Commuter Rail platform featuring a gray shade canopy under which a couple can be seen walking together, a woman pushes a stroller and others further down sit or stand as they wait for the train.

Rendering of proposed Lynn Commuter Rail station platform after the existing station is demolished and replaced as part of the MBTA’s Lynn Commuter Rail Station Improvements initiative. Courtesy of the MBTA.

On Wednesday morning, MBTA General Manager Phillip Eng joined local elected officials in downtown Lynn to announce the construction of a new temporary platform that will enable the commuter rail service to return to the city over a year after the T closed Lynn's main commuter rail station.

Lynn's former commuter rail station and an adjacent parking garage closed last October to address structural issues.

The T last re-built Lynn's station and built a new parking garage in 1992 as part of the state's federal agreement to improve transit service to mitigate traffic from the "Big Dig" highway expansion project.

Though they were only 30 years old, the station's infrastructure and the garage had visible signs of deterioration, with crumbling concrete, abandoned escalators, and severely rusted steel beams.

The T is currently demolishing the parking garage and designing a permanent replacement at the former station location.

In the meantime, the new, temporary station will be located one block northeast of Lynn's closed commuter rail stop.

"We anticipate restoring service by December 2023. That's nine months earlier than originally scheduled," said MBTA General Manager Phillip Eng at a press conference in downtown Lynn Wednesday morning.

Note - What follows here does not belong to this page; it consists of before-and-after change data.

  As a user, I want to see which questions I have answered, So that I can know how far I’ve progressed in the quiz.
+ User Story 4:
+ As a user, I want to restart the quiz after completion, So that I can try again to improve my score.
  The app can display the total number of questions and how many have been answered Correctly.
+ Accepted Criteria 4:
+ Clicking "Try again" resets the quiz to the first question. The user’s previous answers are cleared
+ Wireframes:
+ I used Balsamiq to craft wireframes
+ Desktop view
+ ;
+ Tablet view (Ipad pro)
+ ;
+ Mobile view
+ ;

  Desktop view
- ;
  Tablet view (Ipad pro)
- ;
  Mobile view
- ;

The temporary station will consist of two platforms – one to serve inbound trains, with access from Silsbee Street, and one to serve outbound trains, with access from Friend Street.

"Behind me, you can see the temporary platform has been constructed. The new pathways, accessible pathways to the platform are being constructed. In a few weeks, you'll see the canopies will go up," said Eng, speaking from a parking lot on Ellis Street next to the temporary inbound platform.